> _Edit tracking data_:
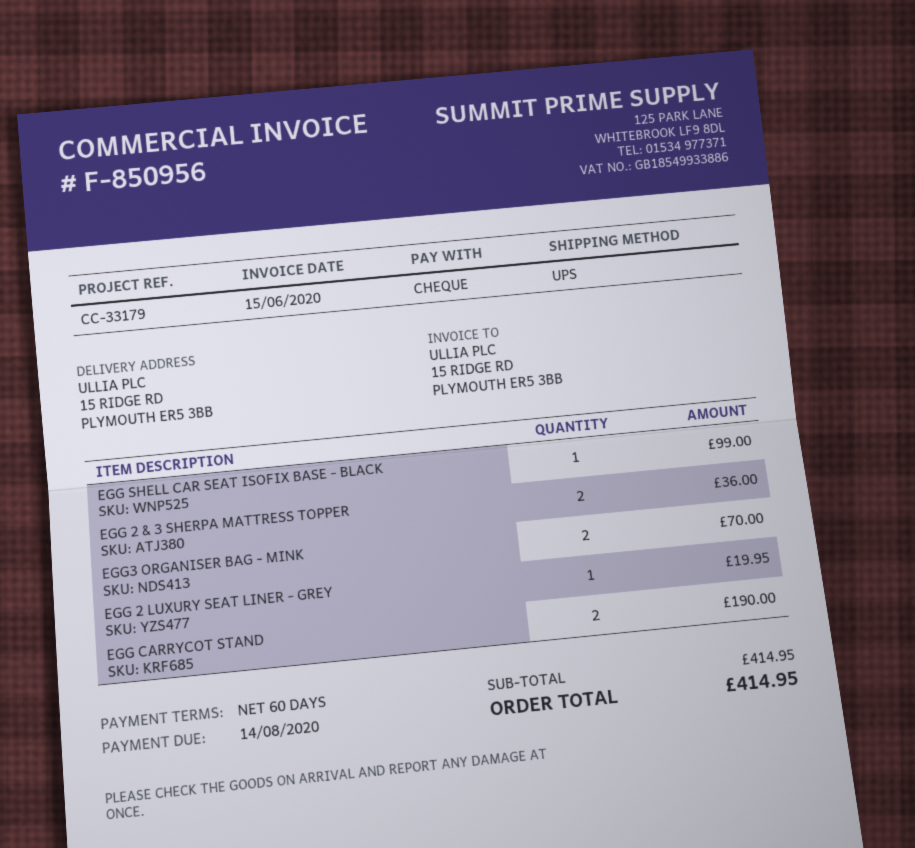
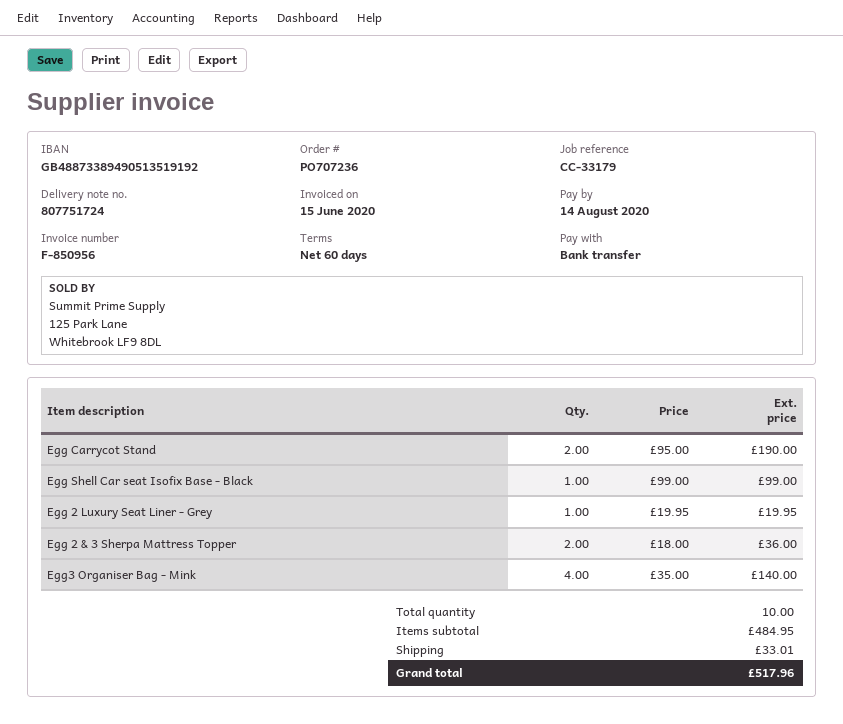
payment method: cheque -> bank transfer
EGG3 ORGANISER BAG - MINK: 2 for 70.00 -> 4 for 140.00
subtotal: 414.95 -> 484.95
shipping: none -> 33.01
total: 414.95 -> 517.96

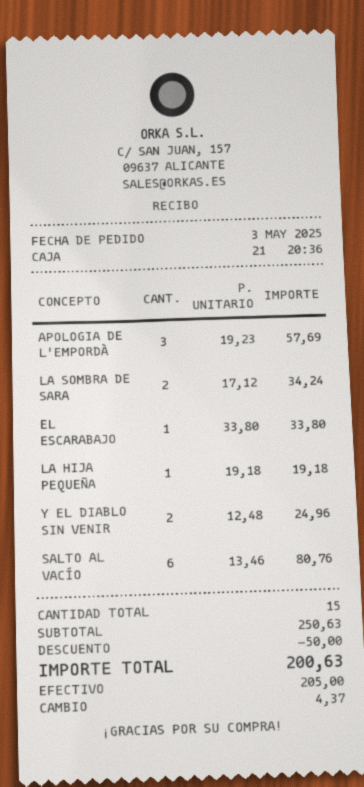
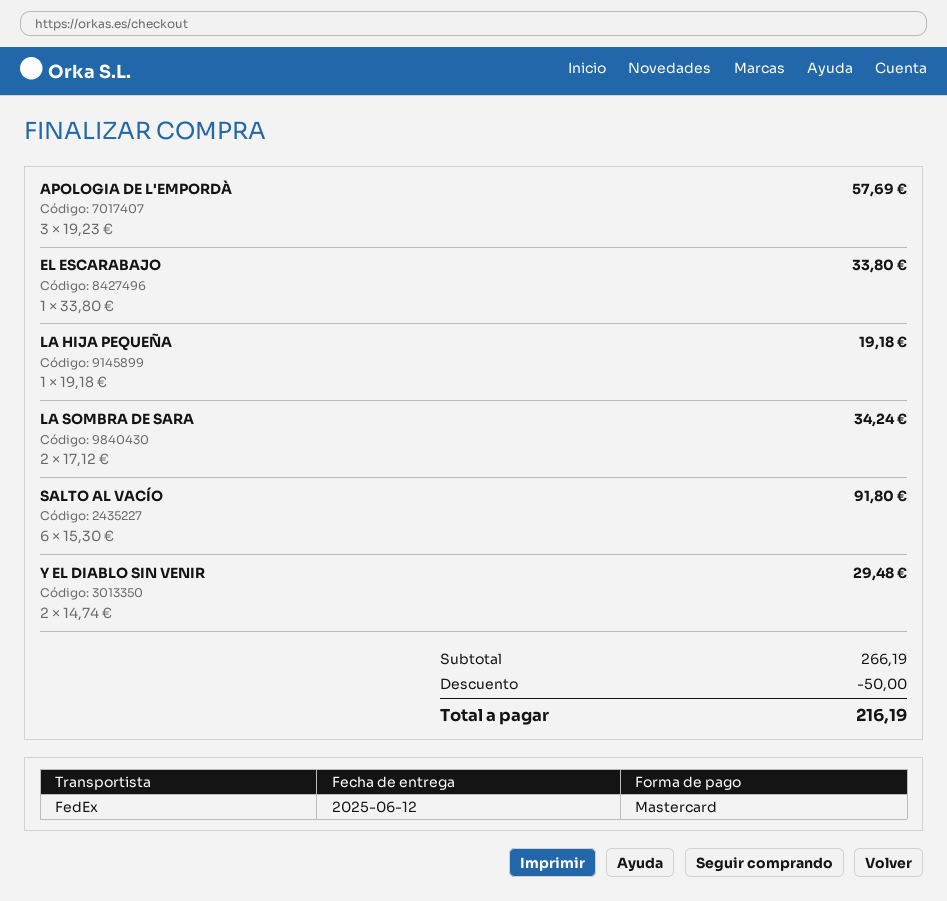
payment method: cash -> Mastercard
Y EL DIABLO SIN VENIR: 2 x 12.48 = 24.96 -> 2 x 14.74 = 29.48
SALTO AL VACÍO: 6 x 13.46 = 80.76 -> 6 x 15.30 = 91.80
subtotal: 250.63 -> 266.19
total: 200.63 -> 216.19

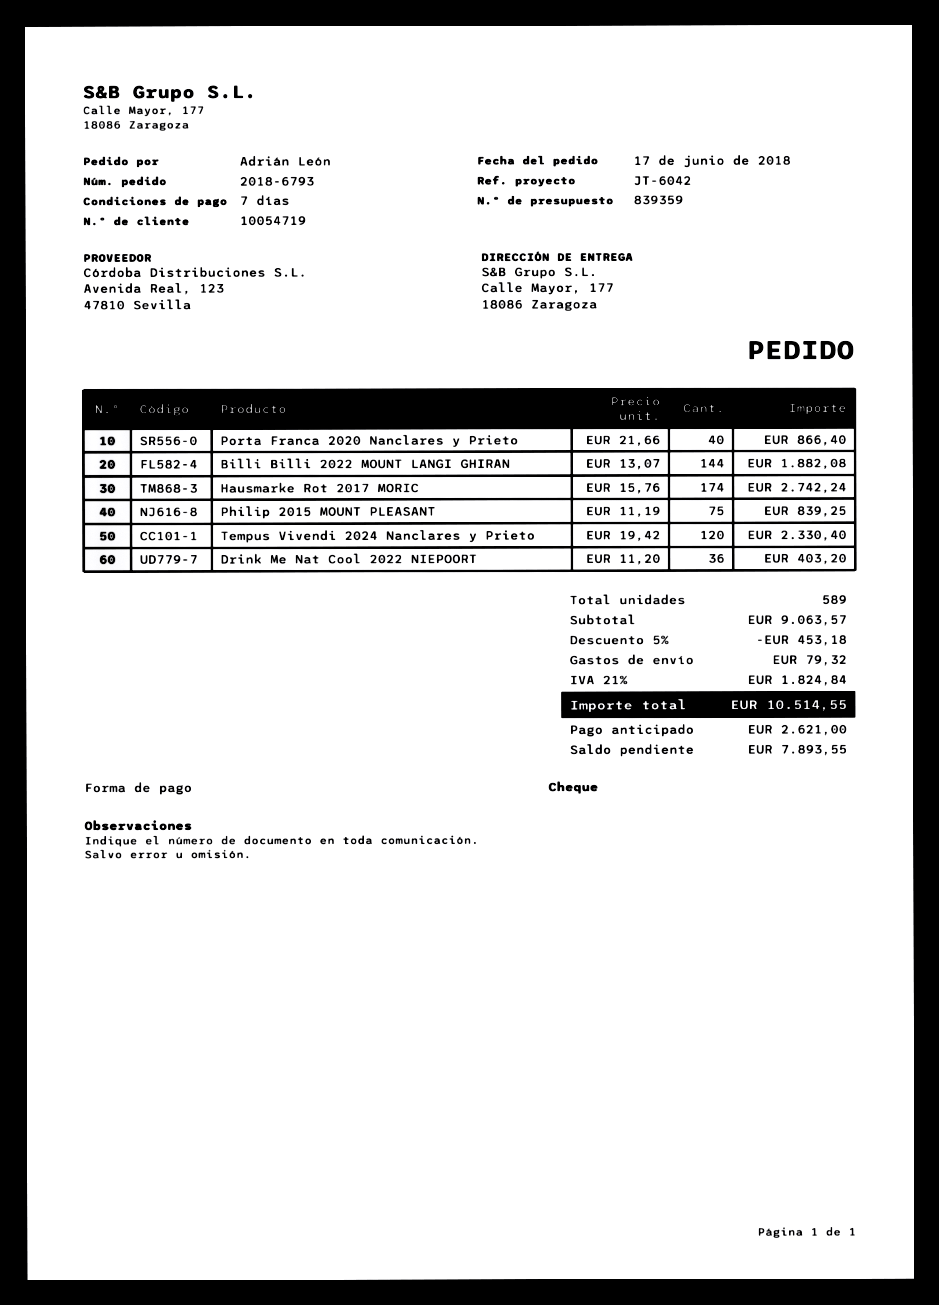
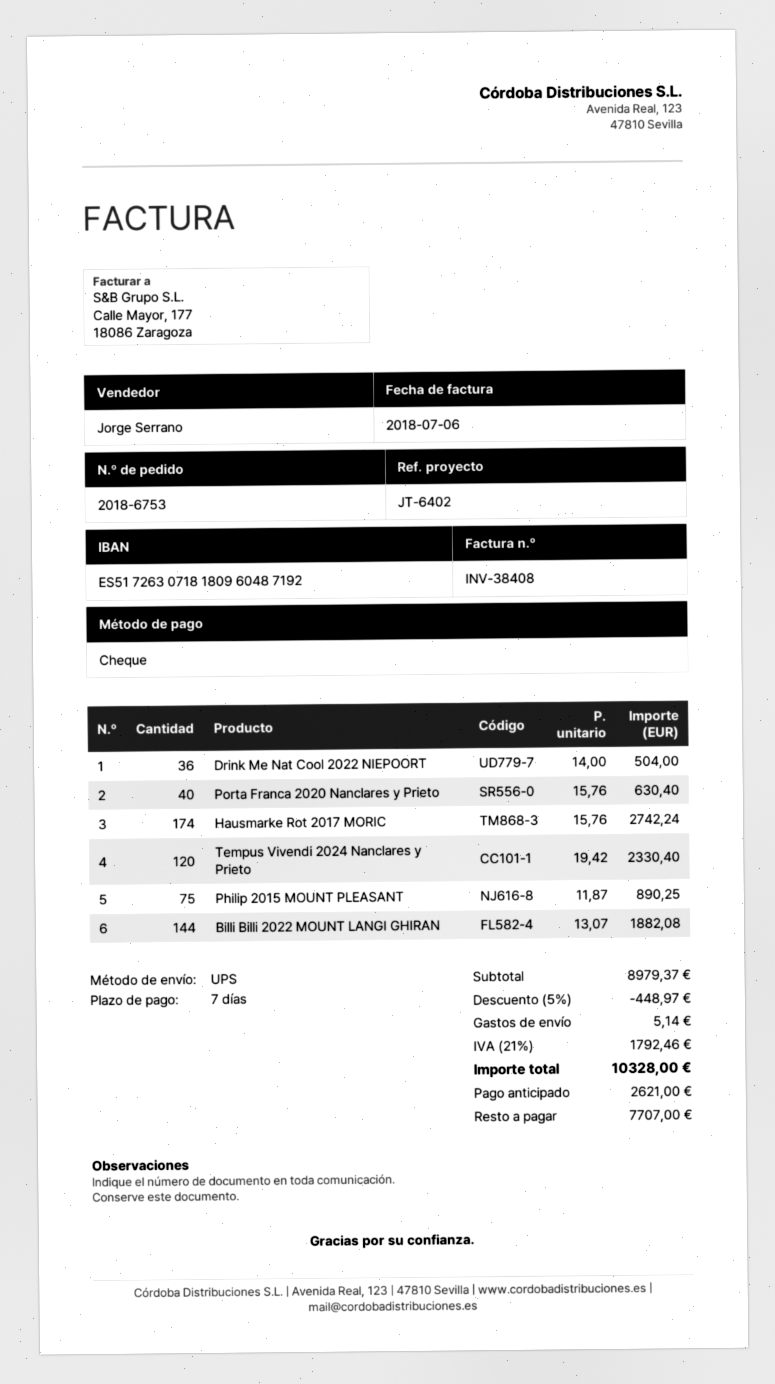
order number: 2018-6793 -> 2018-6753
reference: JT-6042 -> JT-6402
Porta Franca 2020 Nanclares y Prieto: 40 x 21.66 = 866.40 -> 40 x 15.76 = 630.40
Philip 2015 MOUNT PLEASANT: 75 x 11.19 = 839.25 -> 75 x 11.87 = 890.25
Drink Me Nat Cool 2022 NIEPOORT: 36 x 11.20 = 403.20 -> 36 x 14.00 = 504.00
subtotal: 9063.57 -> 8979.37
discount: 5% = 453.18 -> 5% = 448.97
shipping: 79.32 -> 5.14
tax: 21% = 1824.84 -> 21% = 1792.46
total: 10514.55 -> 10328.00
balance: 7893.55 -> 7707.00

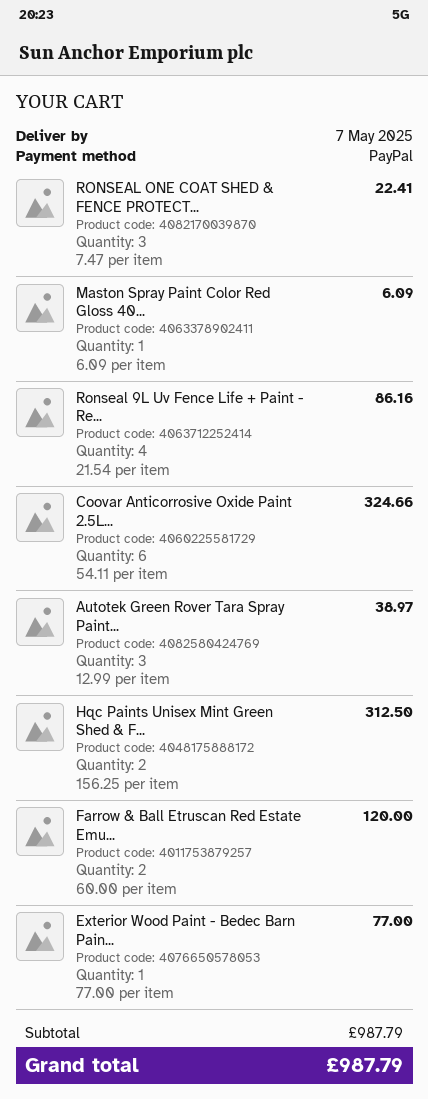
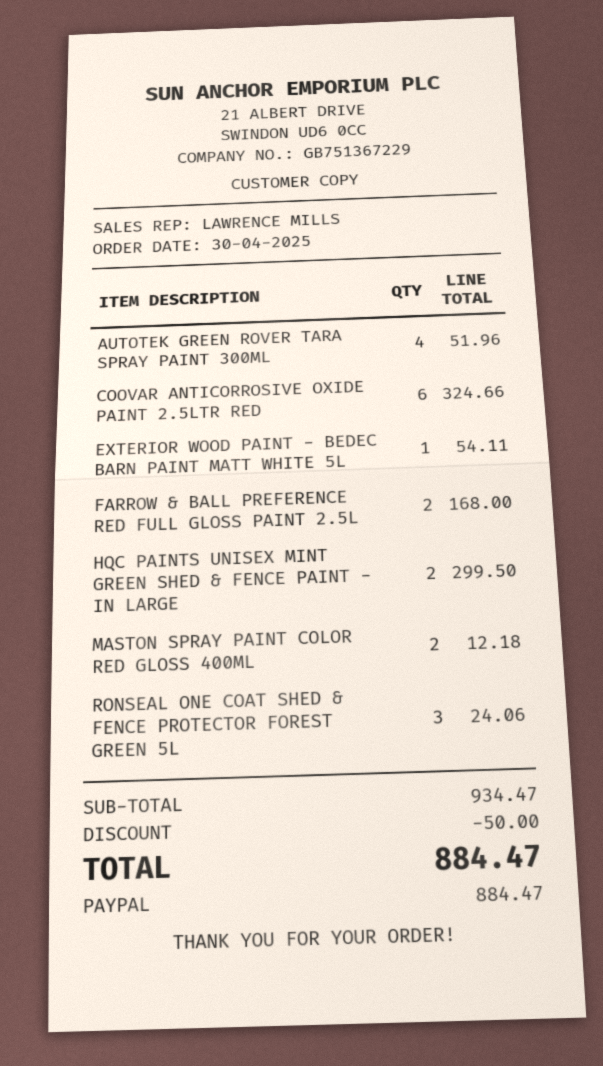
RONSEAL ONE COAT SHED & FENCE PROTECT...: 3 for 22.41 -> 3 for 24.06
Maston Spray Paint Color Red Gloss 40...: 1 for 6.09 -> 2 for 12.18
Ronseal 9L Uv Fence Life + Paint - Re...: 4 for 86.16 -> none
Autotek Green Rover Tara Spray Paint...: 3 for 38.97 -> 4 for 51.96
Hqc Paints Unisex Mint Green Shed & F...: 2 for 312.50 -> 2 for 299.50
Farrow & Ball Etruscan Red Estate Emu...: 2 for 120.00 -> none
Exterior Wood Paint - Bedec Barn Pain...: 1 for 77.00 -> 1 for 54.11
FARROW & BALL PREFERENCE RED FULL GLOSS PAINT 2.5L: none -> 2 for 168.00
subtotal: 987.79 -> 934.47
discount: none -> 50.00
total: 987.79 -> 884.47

> _PROBLEM_: Line for line, restate the data above and omit every picture.

> _RESPONSE BOX_:
payment method: cheque -> bank transfer
EGG3 ORGANISER BAG - MINK: 2 for 70.00 -> 4 for 140.00
subtotal: 414.95 -> 484.95
shipping: none -> 33.01
total: 414.95 -> 517.96

payment method: cash -> Mastercard
Y EL DIABLO SIN VENIR: 2 x 12.48 = 24.96 -> 2 x 14.74 = 29.48
SALTO AL VACÍO: 6 x 13.46 = 80.76 -> 6 x 15.30 = 91.80
subtotal: 250.63 -> 266.19
total: 200.63 -> 216.19

order number: 2018-6793 -> 2018-6753
reference: JT-6042 -> JT-6402
Porta Franca 2020 Nanclares y Prieto: 40 x 21.66 = 866.40 -> 40 x 15.76 = 630.40
Philip 2015 MOUNT PLEASANT: 75 x 11.19 = 839.25 -> 75 x 11.87 = 890.25
Drink Me Nat Cool 2022 NIEPOORT: 36 x 11.20 = 403.20 -> 36 x 14.00 = 504.00
subtotal: 9063.57 -> 8979.37
discount: 5% = 453.18 -> 5% = 448.97
shipping: 79.32 -> 5.14
tax: 21% = 1824.84 -> 21% = 1792.46
total: 10514.55 -> 10328.00
balance: 7893.55 -> 7707.00

RONSEAL ONE COAT SHED & FENCE PROTECT...: 3 for 22.41 -> 3 for 24.06
Maston Spray Paint Color Red Gloss 40...: 1 for 6.09 -> 2 for 12.18
Ronseal 9L Uv Fence Life + Paint - Re...: 4 for 86.16 -> none
Autotek Green Rover Tara Spray Paint...: 3 for 38.97 -> 4 for 51.96
Hqc Paints Unisex Mint Green Shed & F...: 2 for 312.50 -> 2 for 299.50
Farrow & Ball Etruscan Red Estate Emu...: 2 for 120.00 -> none
Exterior Wood Paint - Bedec Barn Pain...: 1 for 77.00 -> 1 for 54.11
FARROW & BALL PREFERENCE RED FULL GLOSS PAINT 2.5L: none -> 2 for 168.00
subtotal: 987.79 -> 934.47
discount: none -> 50.00
total: 987.79 -> 884.47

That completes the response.